Trujillo has made, repaired and sold violins and other small string instruments in the shop for the past nine years. He said he’s never seen a storm like this one.
“I thought I’d seen it all but that one was a different kind of storm,” Trujillo said. “A little surprised that it would be out this long. I guess I underestimated how widespread the power outages were.”
He said violin repairs require a steady hand and going without and heat makes that difficult.
“A steady hand is hard to do when it's shivering cold,” said Trujillo.
Trujillo is also a jazz saxophone player, who's used to making up songs as he goes.

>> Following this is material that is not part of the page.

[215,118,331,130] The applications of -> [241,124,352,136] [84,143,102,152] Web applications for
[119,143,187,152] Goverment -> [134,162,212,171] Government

This week, he had to do another kind of ad-libbing while his shop was closed due to the cold temperatures.
“Cold weather can affect the varnishes and glues of the violins,” said Trujillo. “Some of our inventory and client instruments have been moved off location to keep them warm.”
He said the days away from work have been a little stressful.

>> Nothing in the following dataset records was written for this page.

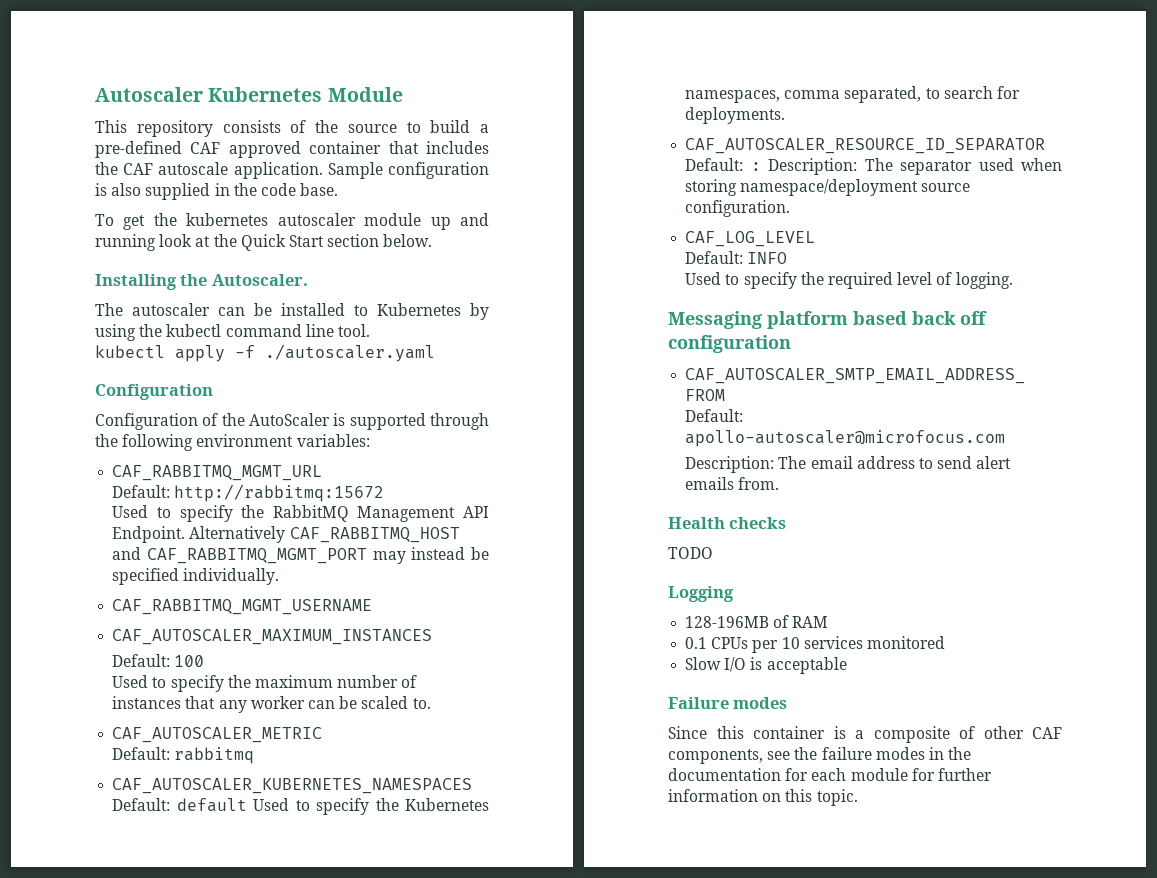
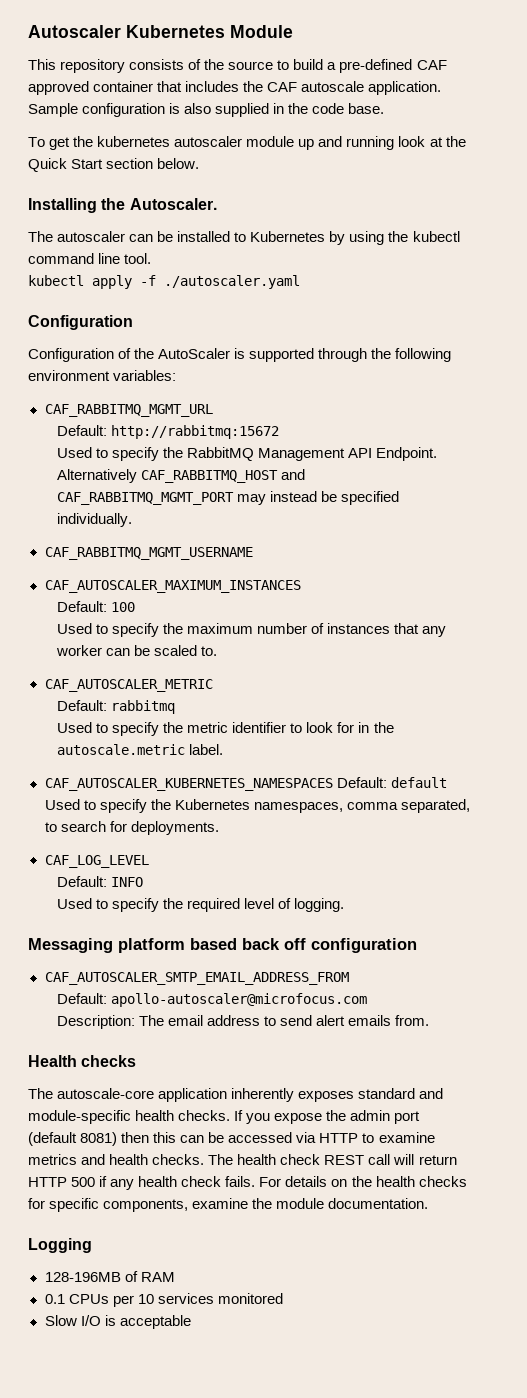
(255, 755) none -> [57,722,394,736] [57,744,224,755] // Used to specify the metric identifier to look for in the autoscale.metric label.
[685,138,1046,154] [685,158,1062,175] [685,179,971,196] [685,200,791,217] // CAF_AUTOSCALER_RESOURCE_ID_SEPARATOR Default: : Description: The separator used when storing namespace/deployment source configuration. -> (219, 828) none
[668,547,713,559] TODO -> [28,1088,444,1102] [28,1110,421,1124] [28,1132,435,1146] [28,1154,457,1165] [28,1176,467,1190] [28,1198,429,1212] The autoscale-core application inherently exposes standard and module-specific health checks. If you expose the admin port (default 8081) then this can be accessed via HTTP to examine metrics and health checks. The health check REST call will return HTTP 500 if any health check fails. For details on the health checks for specific components, examine the module documentation.
[668,697,788,709] [668,726,1062,743] [668,747,972,764] [668,768,992,781] [668,789,858,806] // Failure modes // Since this container is a composite of other CAF components, see the failure modes in the documentation for each module for further information on this topic. -> (191, 1322) none

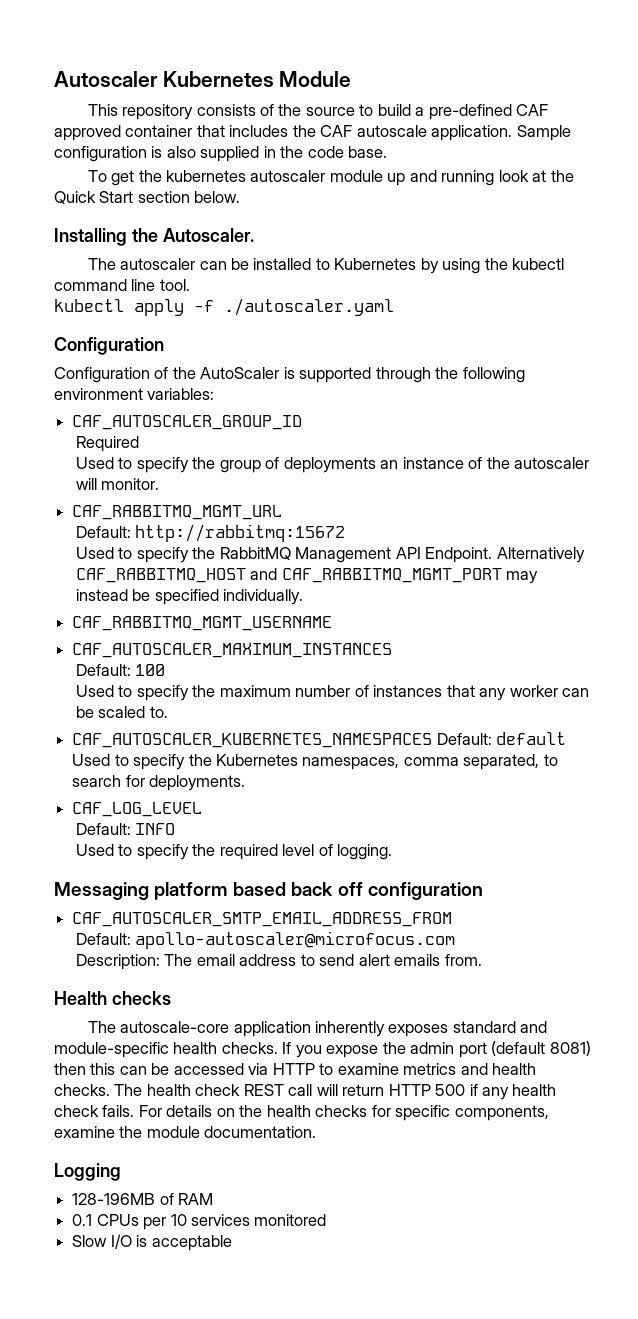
(177, 375) none -> [72,415,303,430] [75,436,139,452] [75,457,589,473] [75,478,160,490] // CAF_AUTOSCALER_GROUP_ID // Required // Used to specify the group of deployments an instance of the autoscaler will monitor.
[44,679,213,692] [57,700,176,714] [57,722,394,736] [57,744,224,755] // CAF_AUTOSCALER_METRIC // Default: rabbitmq // Used to specify the metric identifier to look for in the autoscale.metric label. -> (168, 712) none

“Two or three days off work can make a big deal and can be a big difference in the wallet, too," he said.
It was an issue neighboring business DAO Architecture wanted to help fix since they still had power, so they offered Trujillo a spot in their office.
“The firm reached out and was warm and generous, and offered for me to come and work in the shop,” said Trujillo. “We don’t need a lot to do our work, but what we do need is to be proper and work well, so we’re grateful that [they] are letting us work here.”
Power was finally restored to Trujillo’s shop after three days, but he said he is grateful to his friends across the street allowing him to keep paying attention to the fine details of the instruments that he loves.
“Maybe that jazz musician in me that knows how to improvise,” said Trujillo. “We improvise in life and some people say it’s 'making lemonade.'”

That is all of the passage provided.